While helping to develop a blood assay for prostate cancer detection in Katz’s lab, de Vries grew frustrated with the inefficiencies of collecting and managing the huge volumes of data generated during clinical trials. “I was low on the totem pole, so I had to deal with a lot of the tedious work,” he said.

Indeed, the business of running clinical trials at that time was old-fashioned— researchers either used very basic computer programs or pushed around a lot of paper.

So de Vries set out to use his technology skills to develop more robust software to manage clinical data.

He teamed with Columbia University urology resident and fellow computer hobbyist Edward Ikeguchi. With $10,000 they borrowed from their parents and profits from freelance website design work, they set up shop in de Vries’ apartment and developed a prototype Web-based application that could help streamline clinical trials.

“Another colleague said to us, ‘You’ve got a scientist and a doctor and you guys are going to start a company? That’s a terrible idea,’ ” de Vries said. “You need someone involved who understands money.”

That person was business school grad Tarek Sherif, who had experience investing in technology and life science start-ups. In 1999, the three partners wheeled their computers and desks down New York City sidewalks into a “real” office, where they launched Medidata Solutions.

Now, a decade later, Medidata is transforming the life sciences industry in a manner analogous to the way has forever changed the retail landscape. Using the Web-based Medidata software platform, researchers and physicians involved in complex, multisite studies around the world can collaborate seamlessly. Pharmaceutical companies can design study protocols and manage their clinical trials—while automatically capturing and analyzing massive amounts of data in real-time.

“Using the Internet allows us to change the context in which people are doing research, making it more efficient and effective—and we think the ultimate product is generating more therapeutic value,” de Vries said.
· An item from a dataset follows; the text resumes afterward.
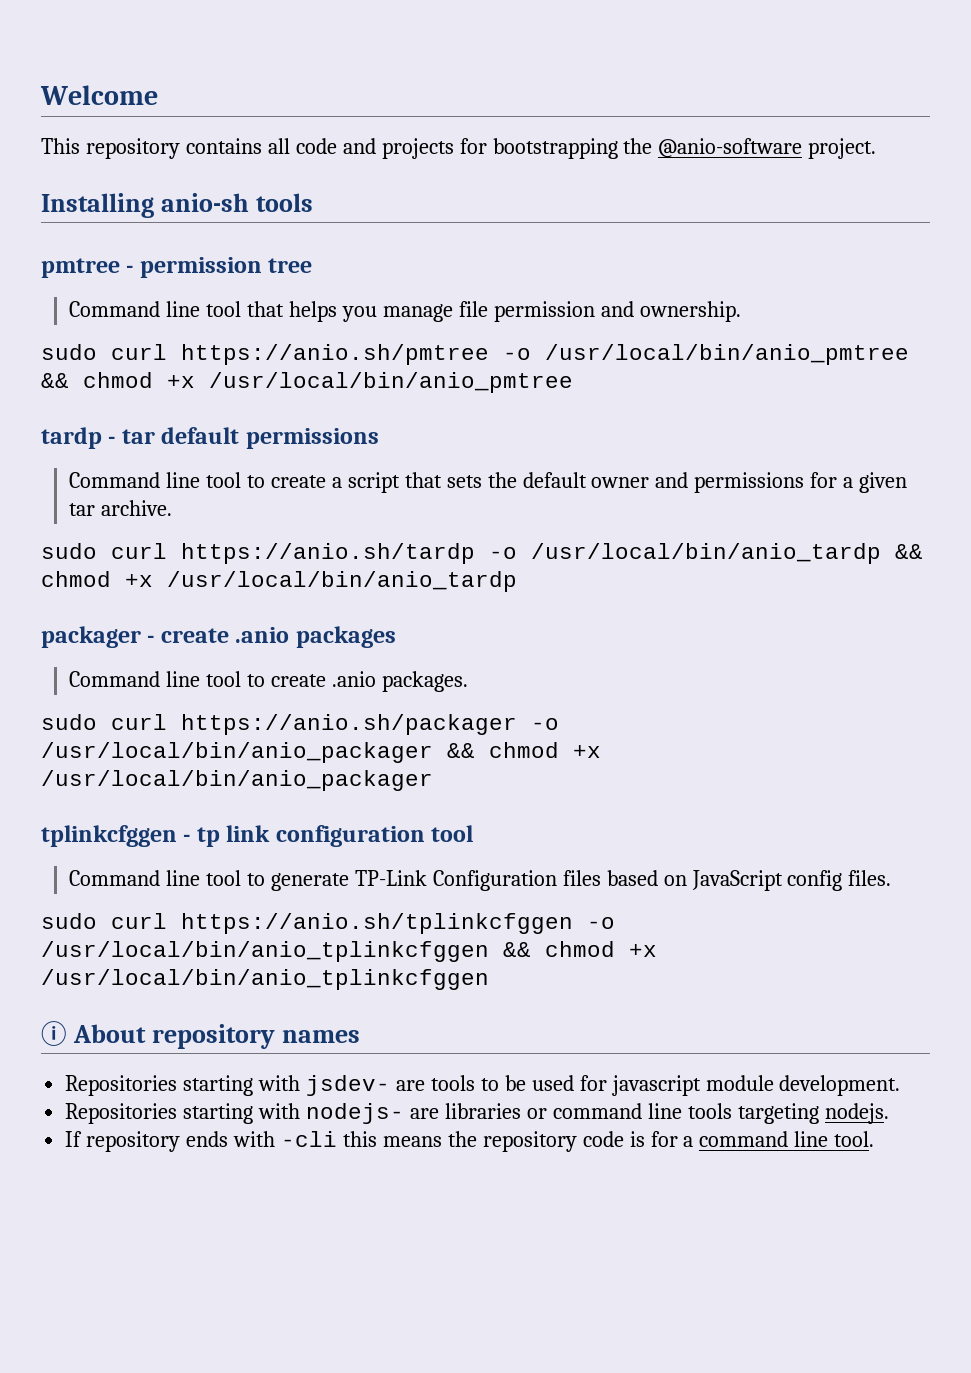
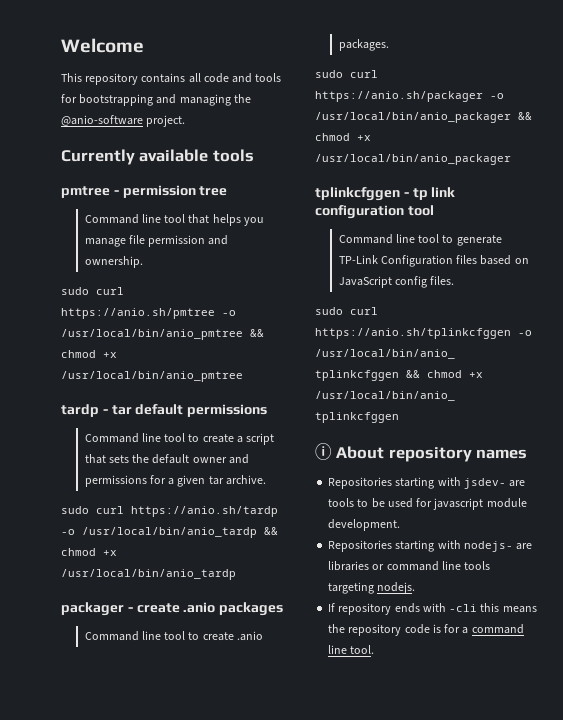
- This repository contains all code and projects for bootstrapping the @anio-software project.
+ This repository contains all code and tools for bootstrapping and managing the @anio-software project.
- Installing anio-sh tools
+ Currently available tools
In 2009—at the height of the global recession—Medidata filed for its initial public offering. The New York-based company now employs more than 900 people with locations in the U.K., Japan and China—and is on pace to generate some $275 million in revenue this year. Its biggest competitor is tech giant Oracle Corporation, whose CEO Larry Ellison spoke at de Vries’ Carnegie Mellon graduation.

“I’m happily competing with him now,” de Vries said. “I’ve been inspired by his presentation for the past 19 years.”

As Medidata president, de Vries is responsible for company strategy and vision and for building the infrastructure needed to support its clients as they bring new therapies to the patients waiting for them. He isn’t a scientist in the traditional sense as he once imagined becoming, but his work is giving scientists the tools they need to do better science, which feels even more rewarding.

“I am convinced I have the best job in the world,” he said. “What I get to do is not just look at one kind of molecule or pathway or disease. I get to participate in clinical research and think about how people are doing it and work with them to do it better across all therapeutic areas.”

Buoyed by his amazing journey, de Vries is also giving back to Carnegie Mellon to support the next generation of biologists who dare to dream. In 2012, he created the de Vries Fellowship, awarded to a graduate student in the Department of Biological Sciences every year for the impact and quality of a recent publication.

“I’ve been really lucky to do something I love that has come with plenty of financial success,” he said. “It is my duty to give back in a way that supports people whose career outcomes can change the world.”